Встретившись с капотом одной из припаркованных возле Сената машин, и разнеся транспорт вдребезги, островок выполнил свое последнее предназначение, немного подняв настроение джинна.
-В яблочко! – наблюдая с высоты птичьего полета за дымящимся автомобилем, старый джинн пару раз крутнулся в воздухе, и растворился в голубоватой дымке телепорта…
***
Прыгая по параллелям, джинн не останавливался ни в одной из них дольше, чем на пару минут, осознавая, что каждая из них, хоть и схожа с Землей почти на все сто процентов, но все же, не является заветным местом, которое Гарнанджан называл «домом». Именно этим домом и являлась семнадцатая параллель Основной ветки миров, названная Ялмез.... Но параллели появляются вследствие очередного преломления Зеркала Мира, а в зеркальном отражении, как известно – все отражается с точностью до наоборот. Вот и название – решили в итоге перевернуть, подарив семнадцатой параллели, имя – Земля.
Кто решил, и, собственно, зачем – осталось тайной, но, обозначение приросло к молодому миру, и закрепилось, при том – намертво. Постараешься переназвать – не выйдет.
Гарнанджану было три года, когда его жизнь продали джинну Хасаму, одному из мудрейших и древнейших детей Зеркала мира в истории Вселенной. Темный мир, Барфантан[1] был родиной этого могущественного мага, заточенного на миллионы лет в перстень. Скажем прямо – даже тысячелетие, проведенное в красном блеске рубина, очень сильно сказывались на состоянии, а пара миллионов лет – сделали из справедливого мага - озлобленного чародея, жаждущего лишь мести.
По сущей случайности, выпущенный на свободу, Хасам оказался карой небесной, искоренив за срок, который необходим гусенице, чтобы превратиться в бабочку, всех, кого посчитал виновным в неисчислимых годах, проведенных в зиндане кроваво-красных граней драгоценного камня. Позже, освободившись от морока эмоций, затуманивших рассудок, он осознал, что должен хранить равновесие, и остепенился.
Но жизнь его, с падением последнего личного врага стала бесцельна, и ему было пора отправляться в Сады Манейи[2], в которых находят покой и забвение души всех созданий, неотъемлемою частью жизни которых была магия.
Найдя, в самом убогом отражении Центрального Мира, мальчика с задатками к контролю, Хасам выкупил его у отца за три жемчужины, и принялся переливать силы.
Мир – это гармония, и наряду с добром и злом – должен так же сохраняться баланс нейтральной силы, которая в экстренном случае сможет выровнять чаши весов, заступившись за проигрывающую сторону. В ином случае - наступит Хаос, не нужный никому, а следом – вселенную поглотит пустота, которая не нужна даже Хаотическим княжествам.
Джинны были именно той силой, которая проворачивала диверсии во имя Зла, и шла на передовой плечом к плечу с Добром.
Хасам отлично понимал, что последним его долгом, есть сохранить свою огромную силу в целостности, а не разделить ее меж собратьями, давно утонувших в бесконечной жажде к власти, и пьющих пороки, словно вино из бутылки. Гарнанджан впитывал силу Хасама, и к шестнадцати годам был готов получить звание Семира, высшего Джинна, но – не сложилось.
Слишком вольнолюбивый и гордый, он был заточен собственным учителем в кулон зеленого изумруда, в котором и чах без малого семь сотен лет.
И вот, в итоге – не менее злой, чем Хасам – будучи вызванным какой-то девчонкой, в руки которой попала дорогая погремушка, джинн яростно не желал повиноваться ни одному из желаний хозяйки, которую звали Рина.
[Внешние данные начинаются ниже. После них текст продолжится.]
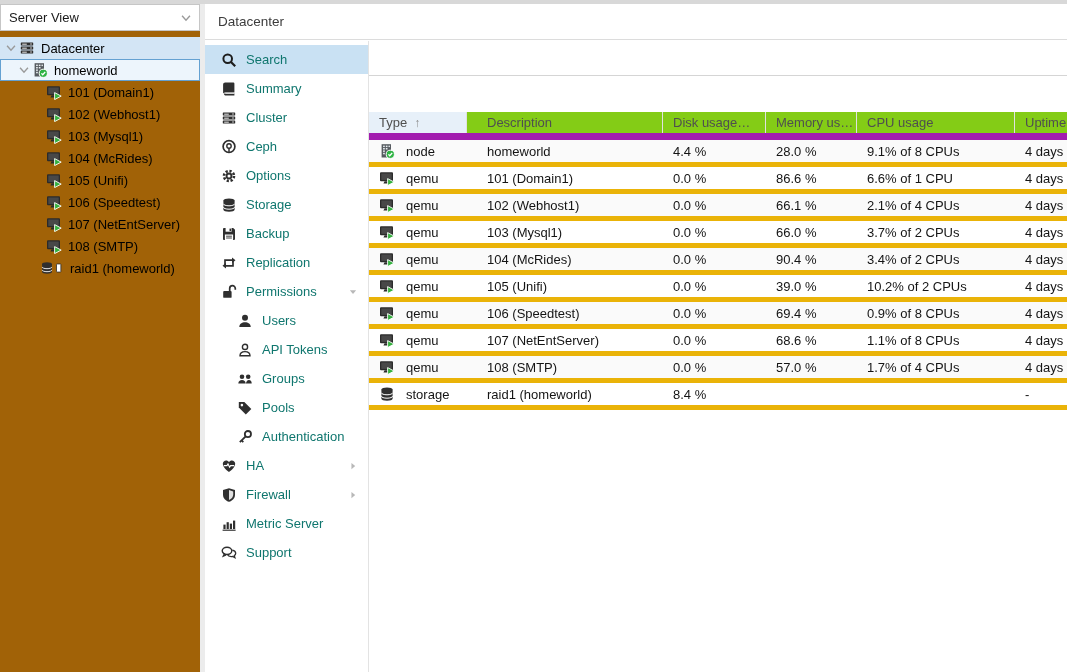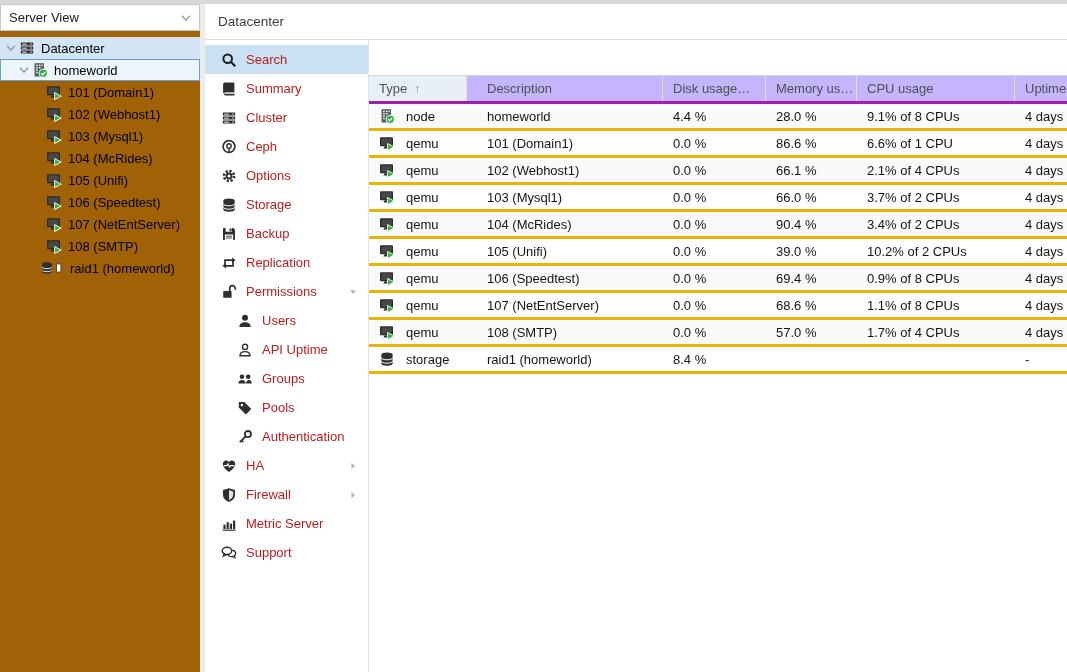--- a/index.html
+++ b/index.html
@@ -28,37 +28,37 @@
 
   
   .right-panel { position:absolute; left:205px; top:4px; right:0; bottom:0; background:#fff; }
   .panel-header { height:36px; border-bottom:1px solid #dcdcdc; display:flex; align-items:center;
     padding-left:13px; font-size:13.5px; color:#3c3c3c; }
   .panel-body { position:absolute; left:0; top:37px; right:0; bottom:0; display:flex; }
 
   
   .nav { width:163px; flex:0 0 163px; padding-top:4px; background:#fff; }
   .nav-item { height:29px; display:flex; align-items:center; padding:0 10px 0 16px;
-    font-size:13px; color:#b91c1c; cursor:pointer; }
+    font-size:13px; color:#0f766e; cursor:pointer; }
   .nav-item.sub { padding-left:32px; }
   .nav-item.active { background:#c9e1f3; }
   .i { width:16px; height:16px; flex:0 0 16px; }
   .i svg, .t-icon svg, .chev svg, .cchev svg, .nav-caret svg { display:block; width:100%; height:100%; }
   .nav-label { margin-left:9px; }
   .nav-caret { margin-left:auto; width:10px; height:10px; flex:0 0 10px; }
 
   
   .content { flex:1; position:relative; background:#fff; border-left:1px solid #e3e3e3; overflow:hidden; }
   .grid { position:absolute; left:0; top:34px; right:0; border-top:1px solid #d5d5d5; }
-  .gh { display:flex; height:28px; border-bottom:3px solid #a21caf; background:#c4b5fd; }
+  .gh { display:flex; height:28px; border-bottom:7px solid #a21caf; background:#84cc16;margin-top:36px; }
   .gh-cell { display:flex; align-items:center; padding:0 10px; font-size:13px; color:#4f4f4f;
     border-right:1px solid #e1e1e1; overflow:hidden; white-space:nowrap; cursor:pointer; }
   .gh-cell.sorted { background:#e7f0f9; }
   .sort-arrow { margin-left:7px; color:#8a8a8a; font-size:12px; }
-  .grow { display:flex; height:27px; border-bottom:3px solid #eab308; background:#fff; cursor:pointer;justify-content:space-between; }
+  .grow { display:flex; height:27px; border-bottom:5px solid #eab308; background:#fff; cursor:pointer;justify-content:space-between; }
   .grow:nth-child(even) { background:#fafafa; }
   .gcell { display:flex; align-items:center; padding:0 10px; font-size:13px; color:#141414;
     overflow:hidden; white-space:nowrap; }
   .gcell .t-icon { margin-right:11px; }
   .w-type { width:98px; flex:0 0 98px; }
   .w-desc { width:196px; flex:0 0 196px;padding-left:20px; }
   .w-disk { width:103px; flex:0 0 103px; }
   .w-mem  { width:91px;  flex:0 0 91px; }
   .w-cpu  { width:158px; flex:0 0 158px; }
   .w-up   { flex:1; padding-right:11px; }
@@ -431,21 +431,21 @@
               </svg>
             </span>
           <span class="nav-label">Users</span>
         </div>
         <div class="nav-item sub">
           <span class="i">
               <svg>
                 <use href="#i-user-o"></use>
               </svg>
             </span>
-          <span class="nav-label">API Uptime</span>
+          <span class="nav-label">API Tokens</span>
         </div>
         <div class="nav-item sub">
           <span class="i">
               <svg>
                 <use href="#i-users"></use>
               </svg>
             </span>
           <span class="nav-label">Groups</span>
         </div>
         <div class="nav-item sub">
Девушка оказалась с весьма жестким характером, и задавила буйствующий норов джинна, вскоре став его другом. Загадав для себя лишь одно желание, Рина потратила два оставшихся, чтобы освободить Гарнанджана, и даровать ему свободу выбора, ведь после освобождения – джинн должен был сразу предстать перед Высшими, для решения его будущей судьбы. Но право выбора, даровало ему возможность оставаться всесильным колдуном, и перелить свою силу лишь тогда, когда сам того пожелает.
Спустя несколько тысячелетий, Гарн остался единственным джинном во всех двадцати семи отражениях. Параллели сами уничтожали несвободных джиннов, по чистой случайности разрушая артефакты, в которых колдуны были заточены.